Jeudi 29 Juin 2017

La Guinée-Bissau ne semble pas proche de la stabilité politique (ambassadeur du Portugal)

La Guinée-Bissau ne semble pas proche de la stabilité politique (ambassadeur du Portugal)
(Xinhua 09/01/17)

BISSAU, (Xinhua) -- L'ambassadeur du Portugal en Guinée-Bissau Antonio Leao da Rocha a déclaré samedi, lors d'une conférence, que la Guinée-Bissau "ne semble pas du tout proche de la stabilité politique et institutionnelle".

Le diplomate a fait cette déclaration au cours de la séance d'ouverture d'une conférence sur la gouvernance et le marché de la CEDEAO, organisée par l'Institut des sciences sociales et politiques et la Chambre de commerce et d'industrie Portugal-Guinée-Bissau.

L'ambassadeur a cité comme cause de cette instabilité la "longue crise qui a duré un peu plus d'un an et demi et qui a résulté du limogeage du premier gouvernement constitutionnel de cette législature".

Cette crise persiste toujours et tous les gouvernements formés depuis lors n'ont pas pu faire approuver leur programme par l'Assemblée nationale, selon les observateurs.

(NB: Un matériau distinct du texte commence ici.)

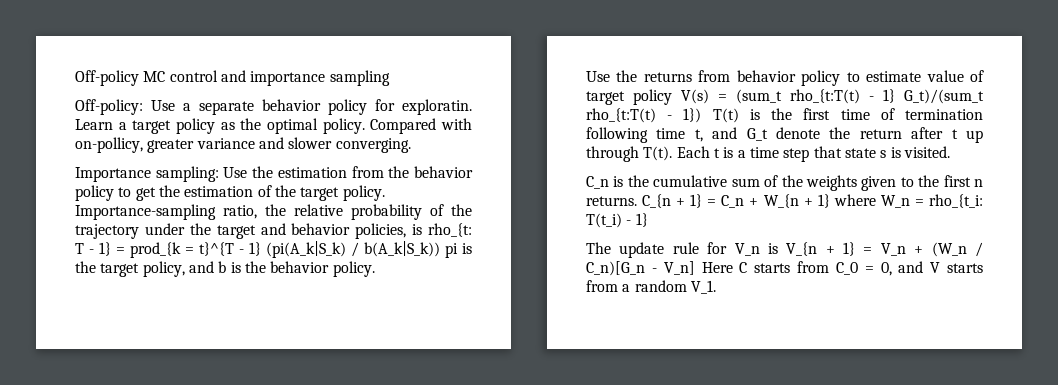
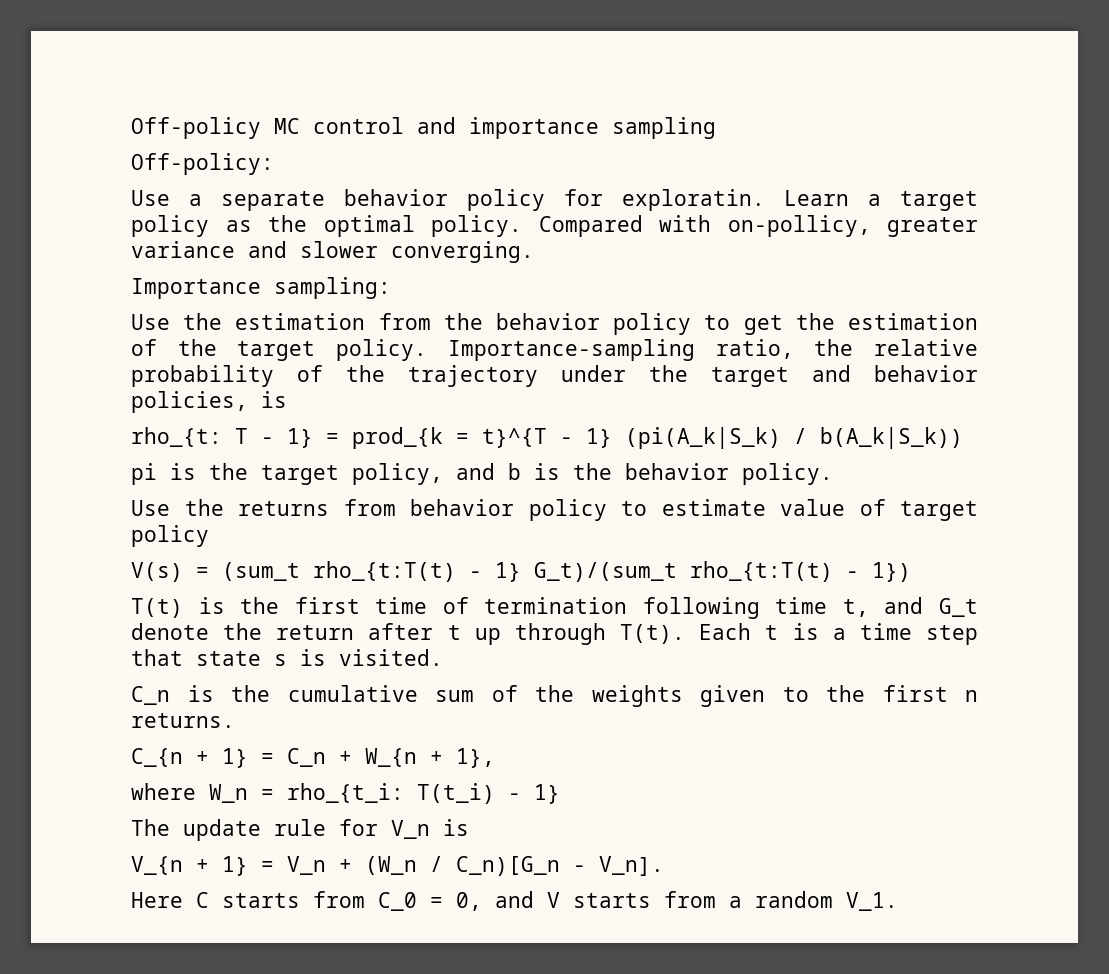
(143, 107) none -> (274, 164) //
(219, 174) none -> (391, 288) //
(423, 229) none -> (287, 399) //
(440, 249) none -> (963, 438) //
(672, 97) none -> (209, 536) //
(702, 115) none -> (911, 572) //
(637, 201) none -> (235, 720) //
[817,194,830,208] 1} -> [456,748,495,768] 1}, //
(778, 248) none -> (469, 827) //
[663,261,695,275] V_n] -> [599,856,664,876] V_n]. //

Cette assemblée est dominée par le PAIGC qui réclame le droit de désigner le Premier ministre et de former le gouvernement, comme le prévoit la loi. Le président bissau-guinéen a passé outre cette disposition en nommant plusieurs fois un Premier ministre qui chaque s'est heurté à l'opposition du PAIGC.

La médiation de la CEDEAO, menée sous la houlette du président Alpha Condé de la Guinée-Conakry, avait abouti à une solution de sortie crise, recommandant la désignation d'un Premier ministre de consensus et la formation d'un gouvernement inclusif. Mais, le chef de l'Etat bissau-guinéen a nommé un PM sans l'accord du PAIGC qui a rejeté cette décision contraire, selon lui, à l'esprit et à la lettre des accords de sortie de crise, signés à Conakry.

Malgré la crise politique, le diplomate portugais a relevé une "note positive" qui vient des "perspectives optimistes présentées par la Banque centrale à la Guinée-Bissau et le Fonds monétaire international, basées sur une bonne campagne de la noix de cajou en 2016, un contrôle des dépenses et le renforcement des finances publiques".